Comme le rappelait la notice [1] du catalogue de la galerie Talabardon et Gautier en 2011, les Savoyards étaient déjà représentés au XVIIIe siècle : songeons ainsi à ceux dessinés ou peints par Watteau mais aussi au célèbre portrait du comte et du chevalier de Choiseul en Savoyards, peint par Drouais en 1758 et conservé à la Frick Collection de New York. Songeons aussi aux Deux Petits Savoyards, comédie de Nicolas Dalayrac sur un livret de Benoît-Joseph Marsollier des Vivetières, crée en janvier 1789 à l’Opéra-Comique puis donnée à la cour de France au château de Versailles et reprise tout au long du XIXe siècle. Les Savoyards avaient même droit de cité au Salon : en 1745, Jean-Baptiste Marie Pierre y présenta une paire de toiles (dont nous reparlerons) qui avaient disparu depuis la fin du XVIIIe siècle mais viennent de ressurgir chez Millon où elles seront proposées dans quelques jours.

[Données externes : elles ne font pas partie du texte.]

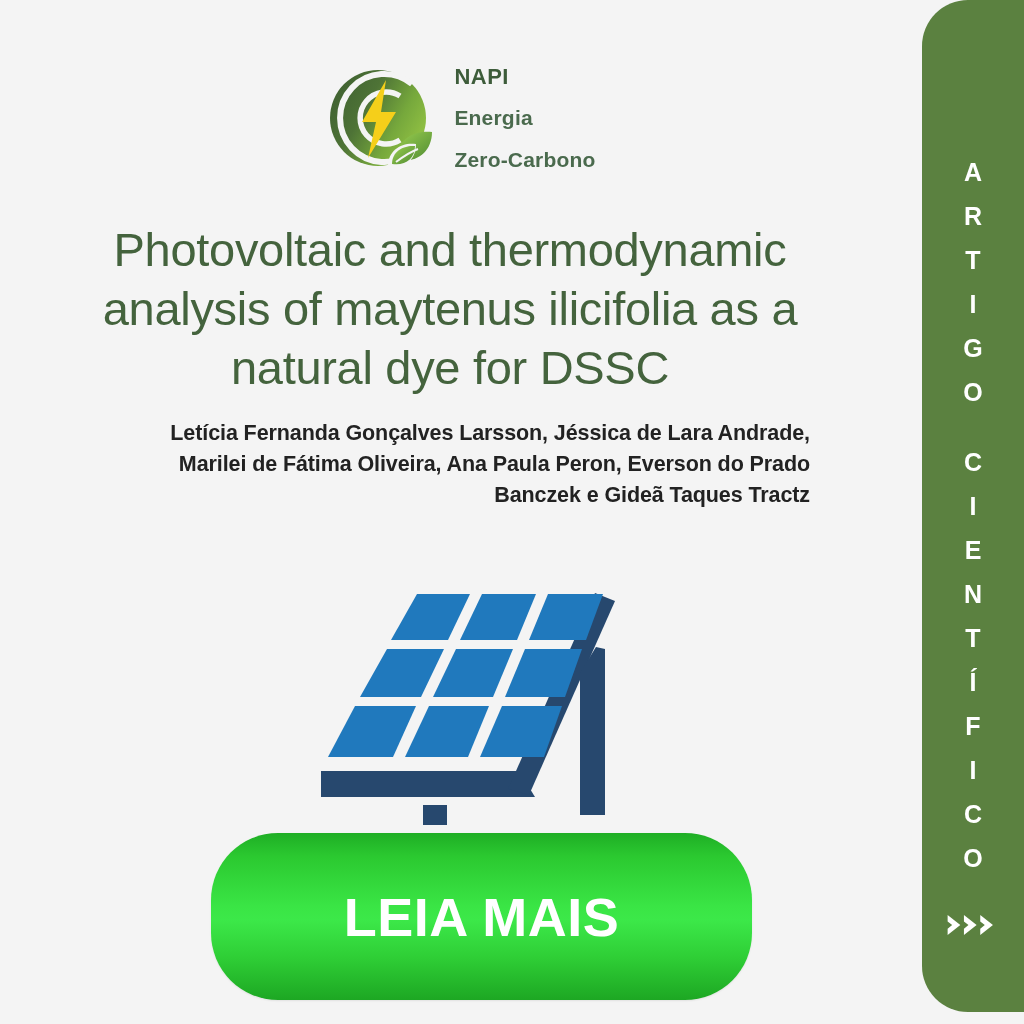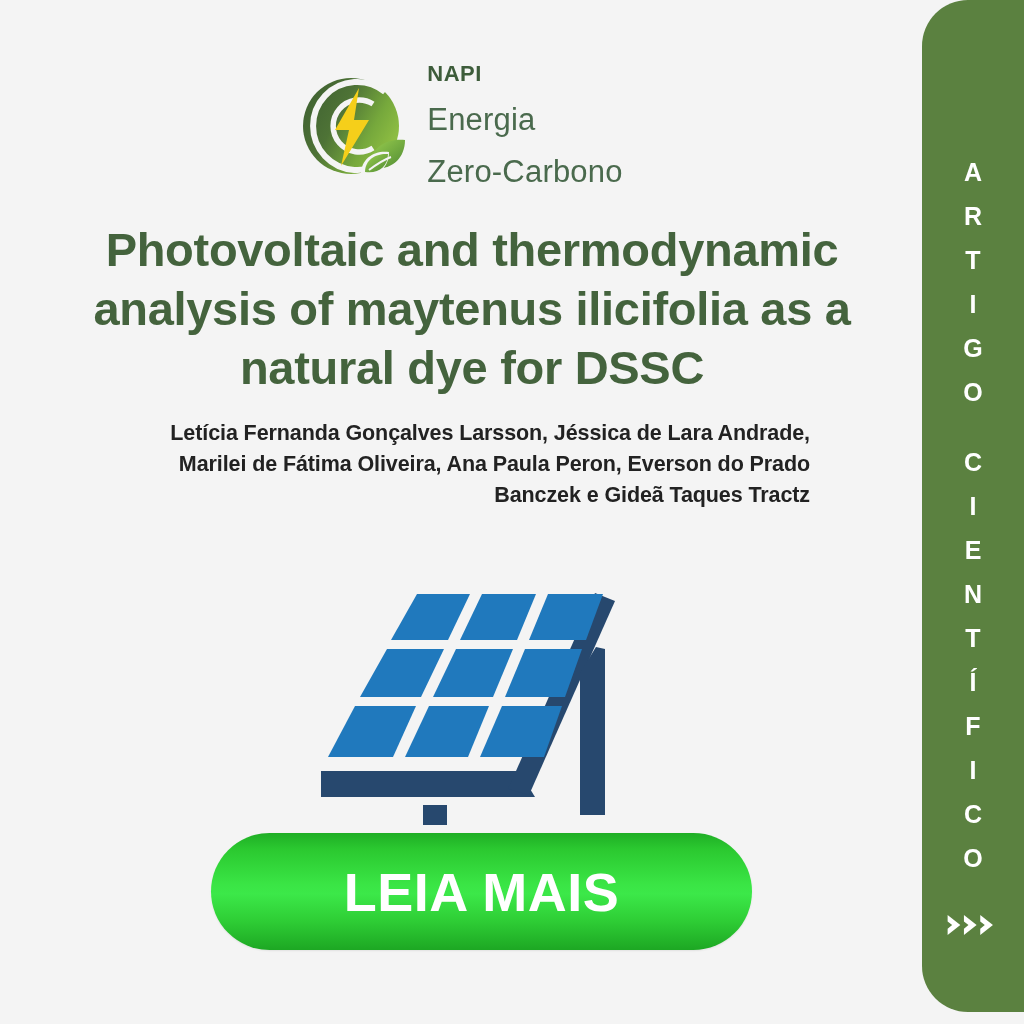--- a/index.html
+++ b/index.html
@@ -97,8 +97,8 @@
     letter-spacing: 0.5px;
   }
   .logo-sub {
-    font-size: 31px;
-    font-weight: 400;
+    font-size: 21px;
+    font-weight: 700;
     color: #4a6a4d;
     letter-spacing: 0.2px;
     margin-top: 19px;

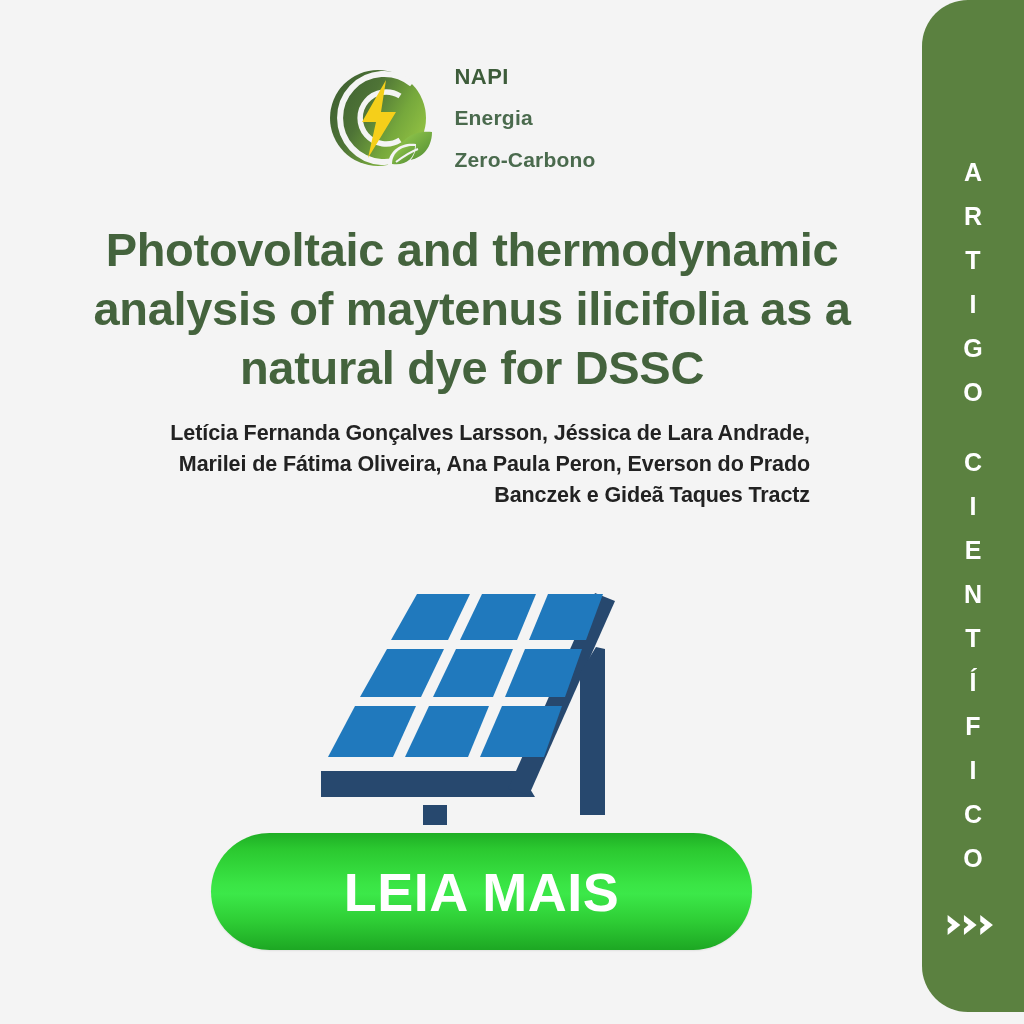--- a/index.html
+++ b/index.html
@@ -107,13 +107,13 @@
   
   #headline {
     position: absolute;
-    left: 52px;
+    left: 30px;
     top: 220px;
     width: 840px;
     text-align: center;
     color: #44633d;
     font-size: 47px;
-    font-weight: bold;
+    font-weight: normal;
     line-height: 59px;
     font-stretch: condensed;
     letter-spacing: -0.3px;

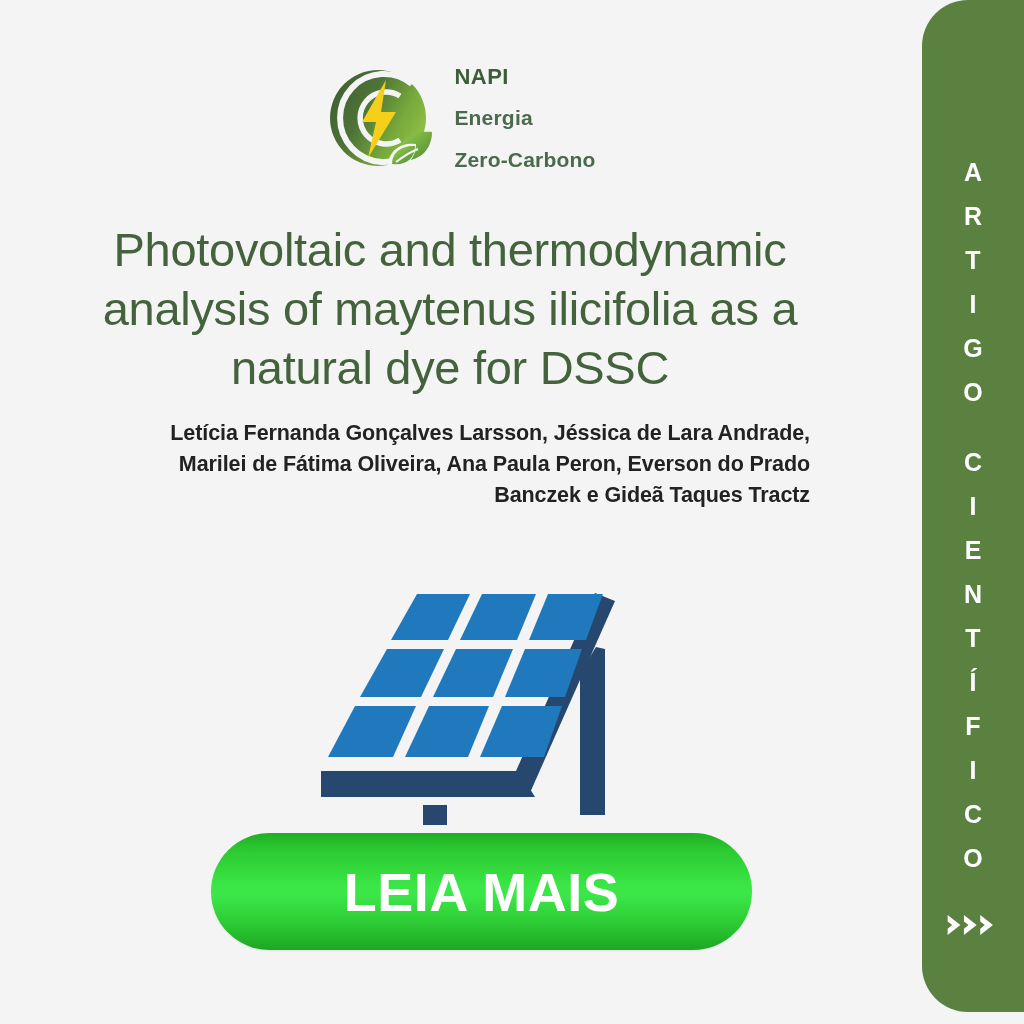--- a/index.html
+++ b/index.html
@@ -148,7 +148,7 @@
     left: 211px;
     top: 833px;
     width: 541px;
-    height: 117px;
+    height: 167px;
     border-radius: 67px;
     background: linear-gradient(to bottom,
         #1fae25 0%,

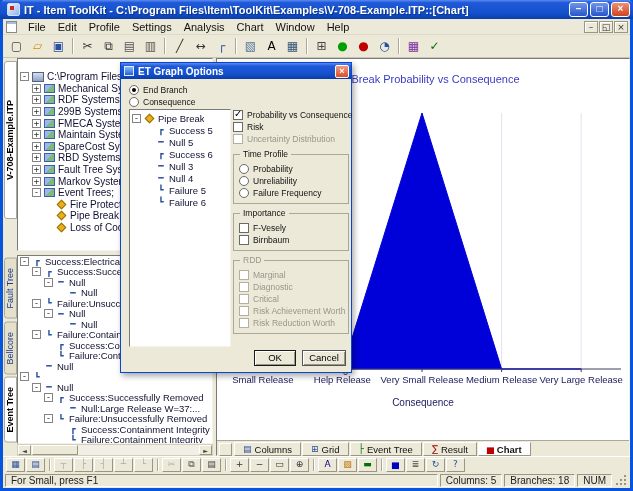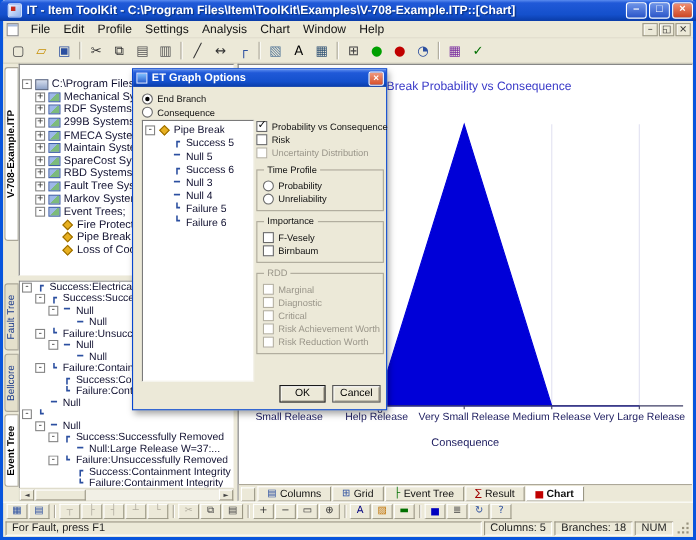--- a/index.html
+++ b/index.html
@@ -634,6 +634,10 @@
               <span class="radio"></span>
               <span class="optlabel">Unreliability</span>
             </div>
+            <div class="optrow">
+              <span class="radio"></span>
+              <span class="optlabel">Failure Frequency</span>
+            </div>
           </div>
           <div class="groupbox">
             <span class="grouplabel">Importance</span>

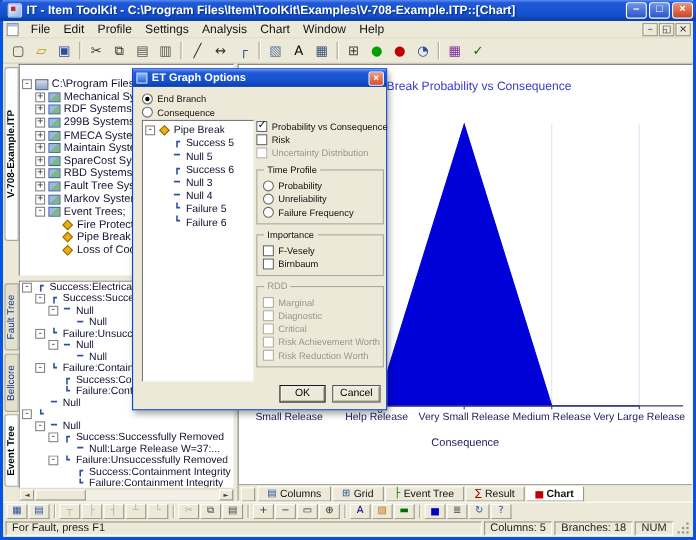--- a/index.html
+++ b/index.html
@@ -541,7 +541,7 @@
     </div>
 
   <div class="statusbar">
-    <span class="sb-panel sb-msg">For Fault, press F1</span>
+    <span class="sb-panel sb-msg">For Small, press F1</span>
     <span id="status-panels">
         <span class="sb-panel">Columns: 5</span>
         <span class="sb-panel">Branches: 18</span>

Ces tableaux tantôt charmants, tantôt empreints de réalisme mélancolique, ne doivent pas nous faire oublier une réalité bien plus sordide : les jeunes Savoyards étaient nécessaires pour se glisser dans les étroits conduits des cheminées, toujours plus nombreuses au cours du XIXe siècle. Si le travail des enfants fut règlementé par plusieurs lois et que le préfet de Savoie avait interdit la profession de ramoneur aux enfants de moins de douze ans en 1863 - rappelons que la région ne fut rattachée à la France qu’en 1860 - il fallut attendre le début du XXe siècle pour que cesse définitivement cette terrible exploitation enfantine : la loi interdisant le travail des enfants de moins de quatorze ans ne date que du 26 mai 1914.